Laba bersih adalah yang tersisa setelah semua biaya dikurangkan dari pendapatan: harga pokok penjualan, biaya operasional, depresiasi, bunga, dan pajak. Ini adalah baris paling bawah dari laporan laba rugi Anda. Laba bersih yang positif berarti Anda menghasilkan keuntungan di atas kertas pada periode itu, bukan berarti kas Anda bertambah.
Laba bersih menentukan tagihan pajak Anda dan, pada perusahaan dengan pemegang saham, apa yang bisa dibagikan. Ini berada di baris paling bawah laporan laba rugi.
Contoh perhitungan. Pendapatan adalah 900.000 euro. HPP sebesar 360.000 euro menyisakan laba kotor 540.000 euro. Biaya operasional sebesar 420.000 euro menyisakan 120.000 euro.
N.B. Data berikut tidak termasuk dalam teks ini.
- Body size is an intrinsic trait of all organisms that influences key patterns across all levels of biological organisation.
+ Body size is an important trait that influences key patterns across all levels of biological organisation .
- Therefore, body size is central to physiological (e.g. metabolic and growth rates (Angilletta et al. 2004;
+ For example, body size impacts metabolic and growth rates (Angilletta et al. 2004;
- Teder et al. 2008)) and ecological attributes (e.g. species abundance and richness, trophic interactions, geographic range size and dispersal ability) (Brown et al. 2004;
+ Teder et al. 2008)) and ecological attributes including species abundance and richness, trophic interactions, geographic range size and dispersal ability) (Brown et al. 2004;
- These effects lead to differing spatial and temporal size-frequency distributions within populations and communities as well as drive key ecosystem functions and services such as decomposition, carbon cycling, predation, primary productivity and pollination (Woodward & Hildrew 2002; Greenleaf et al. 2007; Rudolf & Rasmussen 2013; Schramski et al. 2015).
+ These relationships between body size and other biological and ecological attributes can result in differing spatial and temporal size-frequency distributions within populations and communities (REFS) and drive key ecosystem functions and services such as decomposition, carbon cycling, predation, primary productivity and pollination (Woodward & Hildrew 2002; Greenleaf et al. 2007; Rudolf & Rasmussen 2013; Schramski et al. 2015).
Depresiasi sebesar 45.000 euro menghasilkan EBIT sebesar 75.000 euro. Bunga sebesar 15.000 euro menghasilkan laba sebelum pajak 60.000 euro. Dengan tarif pajak 25 persen, Anda membayar 15.000 euro, sehingga laba bersihnya adalah 45.000 euro. Itu adalah margin bersih 5 persen.
Kesalahan yang paling merugikan adalah memperlakukan laba bersih sebagai uang yang bisa Anda ambil. Itu tidak sama dengan kas. Dalam contoh di atas, jika pelanggan masih berutang 70.000 euro kepada Anda pada akhir tahun dan Anda membeli mesin seharga 50.000 euro selama tahun itu, saldo bank Anda pada bulan Desember bisa lebih rendah daripada pada bulan Januari, meskipun laba bersihnya 45.000 euro. Laba dan kas mengikuti jam yang berbeda.
Kesalahan kedua adalah tidak memasukkan gaji founder ke dalam rencana. Jika Anda menjalankan perusahaan dan menggaji diri sendiri, gaji itu adalah biaya operasional dan mengurangi laba bersih. Menghilangkannya agar rencana terlihat menguntungkan hanya akan membuat bank menambahkannya kembali, dan itu merugikan kredibilitas Anda. Jika Anda adalah pengusaha perorangan, gaji Anda bukan biaya sama sekali; labanya adalah pendapatan Anda. Katakan dengan jelas kasus mana yang berlaku.
Laba bersih menutup setiap tahun yang direncanakan dalam financial plan Foundor.